If you’ve been charged with a DUI in the State of Florida, then your driver’s license could be suspended for a period ranging from 180 days from your first offense to up to a year for your second and subsequent offenses. If you’re like many Americas who rely on their personal vehicle for transportation, you’re anxiously awaiting the opportunity to have your driver’s license reinstated. Fortunately, with the assistance of the best DUI lawyer in Clearwater, there are steps you can take to have these charges dismissed or reduced and your driver’s license reinstated. It’s important to partner with someone like an experienced lawyer from The Law Offices of Russo, Pelletier & Sullivan for this process as they are adept at handling DUI cases, routinely deal with the DHSMV in making applications for driving permits and Florida hardship driver’s licenses, and will be dedicated to protecting your privilege to drive.
Waive the Formal Review Hearing to Obtain an Immediate Hardship License
If this is your first DUI conviction, your driver’s license could be suspended for a period ranging from 180 days to one year. If the offense involved bodily injury, then the suspension could last as long as three years. Thankfully, you can apply for a hardship driver’s license before the suspension period ends. A hardship license does not restore your full driving privileges; however, it does grant you limited driving privileges for business or employment purposes depending on which type of hardship license you receive.

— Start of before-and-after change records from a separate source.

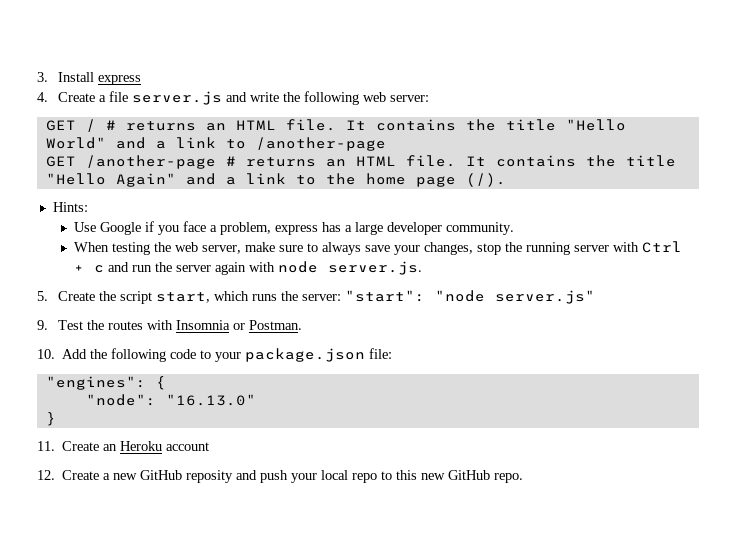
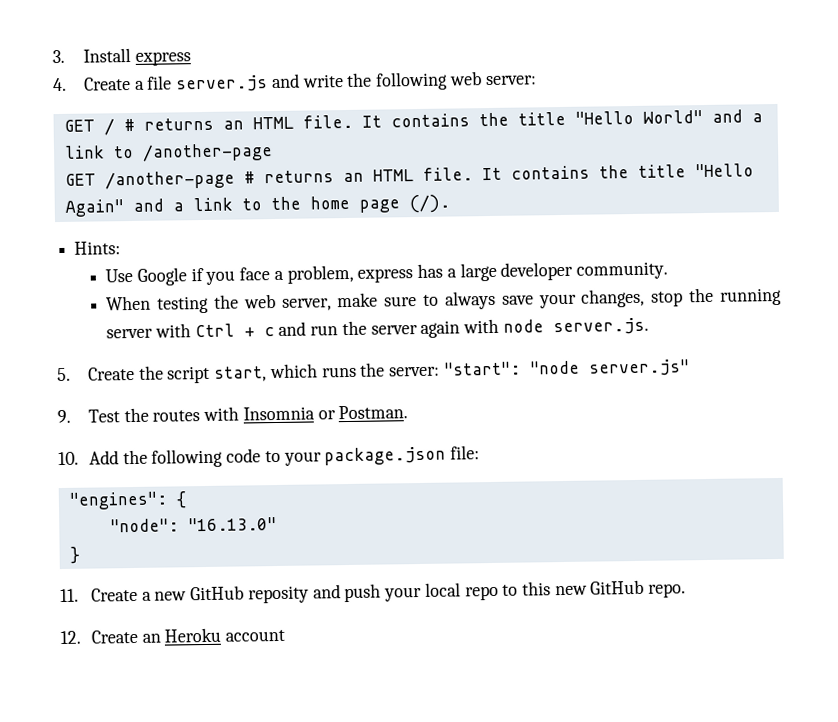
- 11. Create an Heroku account
- 12. Create a new GitHub reposity and push your local repo to this new GitHub repo.
+ 11. Create a new GitHub reposity and push your local repo to this new GitHub repo.
+ 12. Create an Heroku account

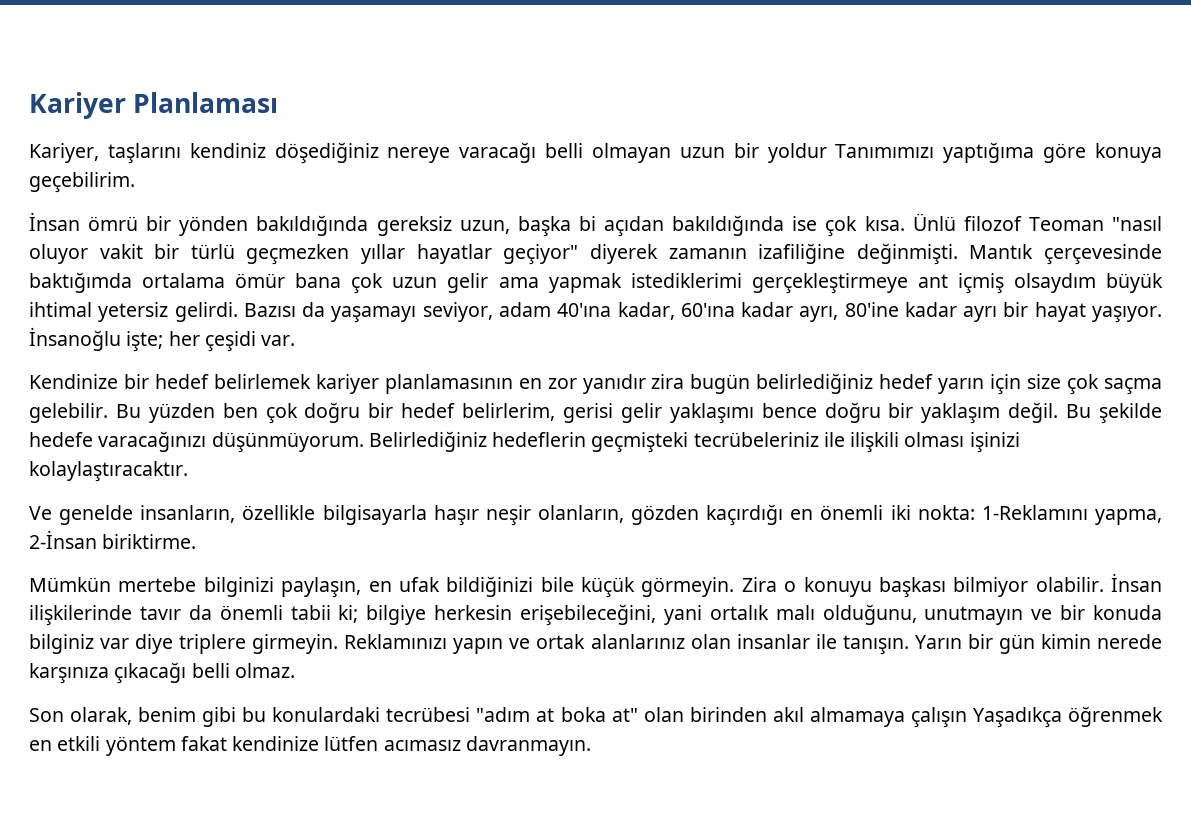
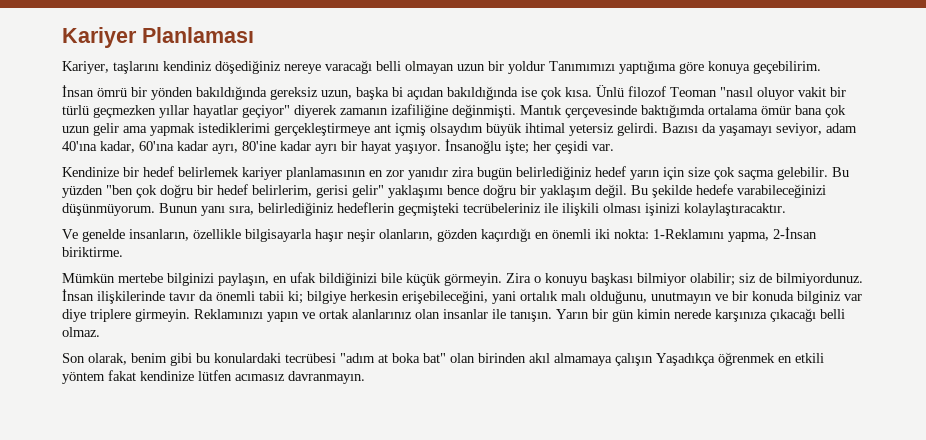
- Bu yüzden ben çok doğru bir hedef belirlerim, gerisi gelir yaklaşımı bence doğru bir yaklaşım değil.
+ Bu yüzden "ben çok doğru bir hedef belirlerim, gerisi gelir" yaklaşımı bence doğru bir yaklaşım değil.
- Bu şekilde hedefe varacağınızı düşünmüyorum. Belirlediğiniz hedeflerin geçmişteki tecrübeleriniz ile ilişkili olması işinizi kolaylaştıracaktır.
+ Bu şekilde hedefe varabileceğinizi düşünmüyorum. Bunun yanı sıra, belirlediğiniz hedeflerin geçmişteki tecrübeleriniz ile ilişkili olması işinizi kolaylaştıracaktır.
- Zira o konuyu başkası bilmiyor olabilir.
+ Zira o konuyu başkası bilmiyor olabilir; siz de bilmiyordunuz.
- Son olarak, benim gibi bu konulardaki tecrübesi "adım at boka at" olan birinden akıl almamaya çalışın Yaşadıkça öğrenmek en etkili yöntem fakat kendinize lütfen acımasız davranmayın.
+ Son olarak, benim gibi bu konulardaki tecrübesi "adım at boka bat" olan birinden akıl almamaya çalışın Yaşadıkça öğrenmek en etkili yöntem fakat kendinize lütfen acımasız davranmayın.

Provided that you’re a first-time DUI offender, the best attorneys in Clearwater will almost always recommend that you take advantage of the “waiver” process. This is when you voluntarily waive your rights to a DHSMV Formal Review Hearing within 10 days of your arrest. Through the automatic administrative suspension of your privilege to drive, you’ll also gain the opportunity for immediate application for a hardship license, thus circumventing the hard suspension. That being said, every case is unique, which is why it’s so important to discuss the DHSMV administrative process in more detail with an attorney to determine whether it is truly in your best interest to request or waive the formal review hearing.